O Governo brasileiro recentemente mudou sua estratégia em relação às campanhas de prevenção à AIDS. Hoje, enfatiza também o diálogo entre os parceiros sexuais. Mas isso está longe de resolver o problema. Tal promoção, sem a mudança do comportamento sexual, sem alertar para o fato de que, empregando o preservativo, a pessoa ainda corre grave risco de contrair o vírus, uma vez que ele é passível de falha.

Convém observar que a mudança do comportamento sexual de indivíduos que estão sob o efeito de drogas ou álcool os leva a manter relações sexuais com desconhecidos. Isso é comum no Carnaval.

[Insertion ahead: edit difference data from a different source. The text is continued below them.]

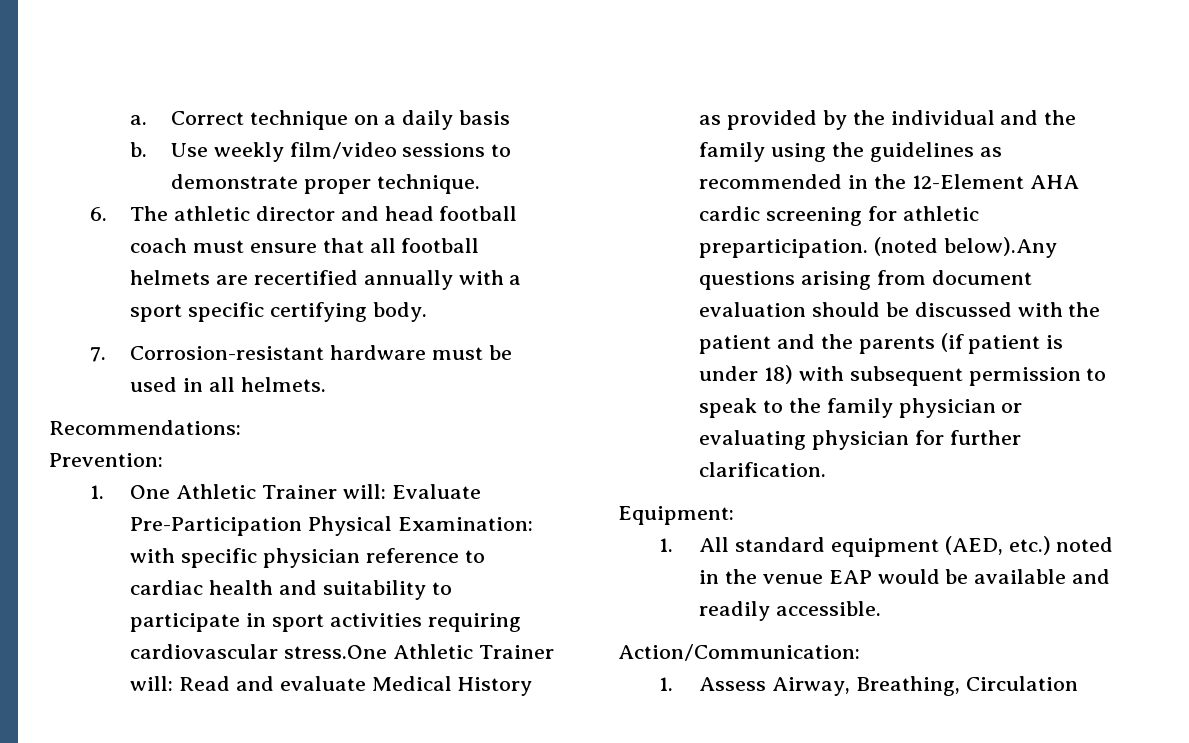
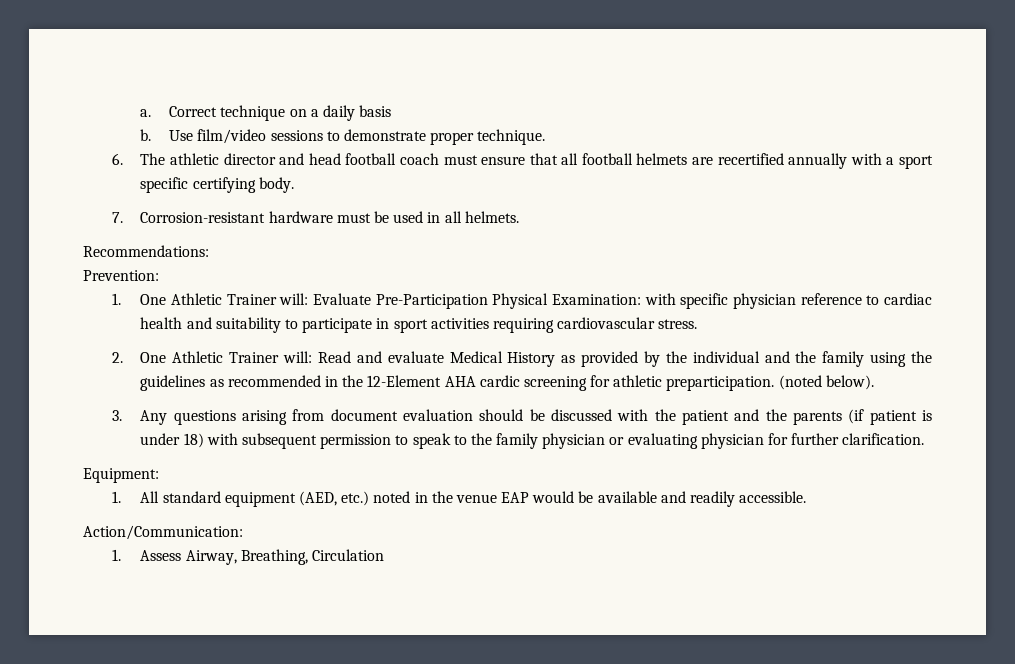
- Use weekly film/video sessions to demonstrate proper technique.
+ Use film/video sessions to demonstrate proper technique.
- 1. One Athletic Trainer will: Evaluate Pre-Participation Physical Examination: with specific physician reference to cardiac health and suitability to participate in sport activities requiring cardiovascular stress.One Athletic Trainer will: Read and evaluate Medical History as provided by the individual and the family using the guidelines as recommended in the 12-Element AHA cardic screening for athletic preparticipation.
+ 1. One Athletic Trainer will: Evaluate Pre-Participation Physical Examination: with specific physician reference to cardiac health and suitability to participate in sport activities requiring cardiovascular stress.
+ 2. One Athletic Trainer will: Read and evaluate Medical History as provided by the individual and the family using the guidelines as recommended in the 12-Element AHA cardic screening for athletic preparticipation.
- (noted below).Any questions arising from document evaluation should be discussed with the patient and the parents (if patient is under 18) with subsequent permission to speak to the family physician or evaluating physician for further clarification.
+ (noted below).
+ 3. Any questions arising from document evaluation should be discussed with the patient and the parents (if patient is under 18) with subsequent permission to speak to the family physician or evaluating physician for further clarification.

Ao vir ao mundo, somos pressionados por tendências boas ou más. Evidentemente, estas devem ser coibidas para o aperfeiçoamento de nossa conduta. Diz o Catecismo da Igreja Católica (nº 1767): "Em si mesmas, as paixões não são boas nem más. *** Só recebem qualificação moral na medida em que dependem efetivamente da razão e da vontade". *** E adiante (nº 1768) "As paixões são moralmente boas quando contribuem para uma ação boa e más quando se dá o contrário".

Essa campanha incorreta e um cartaz indigno, no qual se insere a figura venerável do Santo Padre, patrocinado por organismos governamentais e outras instituições, devem ser avaliados à luz dos seguintes dados que revelam a gravidade do problema conforme dados da Organização Mundial da Saúde, no final do ano passado: Número de pessoas vivendo com o HIV/AIDS no mundo: 30 milhões. Número total de mortes de AIDS: 11,7 milhões. Número de crianças órfãs de AIDS: 8,2 milhões. Cerca de 16.000 pessoas se contaminam a cada dia em todo o universo. Diante de tão grave problema a solução apresentada é falha.

Como o Carnaval é uma ocasião propícia à maior propagação da epidemia e na oportunidade dessa campanha nacional que na verdade favorece a difusão do mal, cumpro o dever de alertar. Só pode fazer bem refletir, no Carnaval, sobre a verdadeira alegria e o risco de vida que muitos correm através da contaminação do vírus HIV.